I’m in Bethesda, MD, just outside of Washington DC, and this year’s Balisage conference starts tomorrow. I’m excited and a bit nervous.
I’ve spent most of today preparing my talk, which is why I’m nervous. It always happens. While planning a paper, I tend to be convinced that it’s the greatest thing ever, or not very far off. While writing it, uneasiness creeps in and while I’m still convinced of the paper’s merits, I am no longer sure I should be the one writing it. I put it off, one day at a time, thinking that I have plenty of time to rediscover the enthusiasm that led me to the subject to begin with and decide I should clean up my computer instead. Or something equally pointless.

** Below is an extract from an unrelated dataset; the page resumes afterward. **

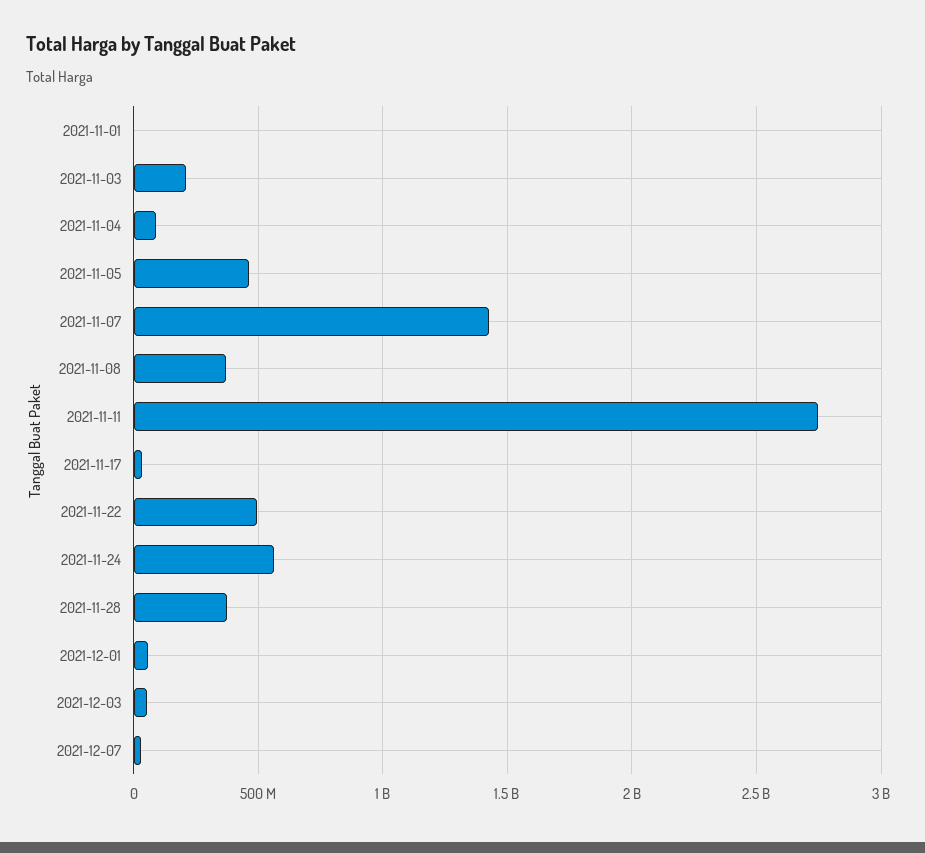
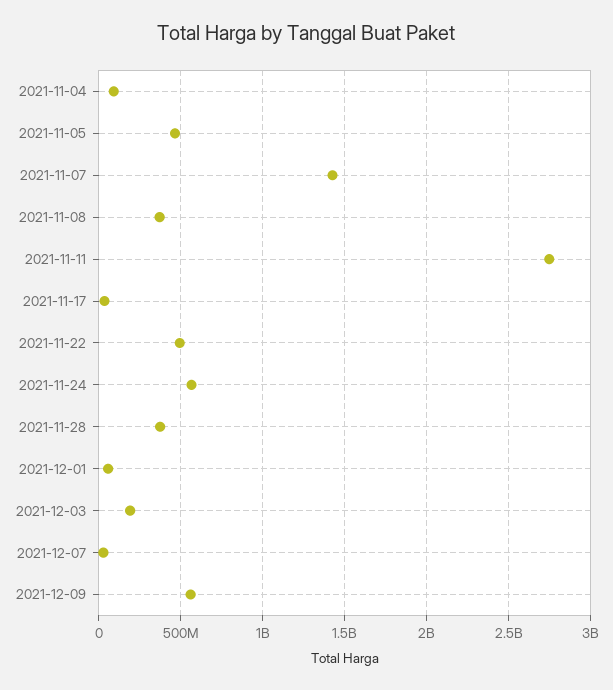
2021-11-01: 0 -> none
2021-11-03: 200000000 -> none
2021-12-03: 50000000 -> 200000000
2021-12-09: none -> 550000000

This goes on until the last possible moment, that is, a few days before the submission deadline, after which I force myself to write the first draft and submit it, usually minutes before midnight on the final day. A more charitable person might call this “process”, but “terror” is probably closer to the truth.
Completing the second draft, provided that the first is accepted, of course, tends to be similar. If my self-doubt runs sufficiently deep, I will have trouble opening the reviewers’ comments and much more trouble updating the paper itself. Again, a last-minute fix is required and is what usually happens.
Wash, rinse, repeat for the slides.
Which is why I’m writing this instead of finalising the slides.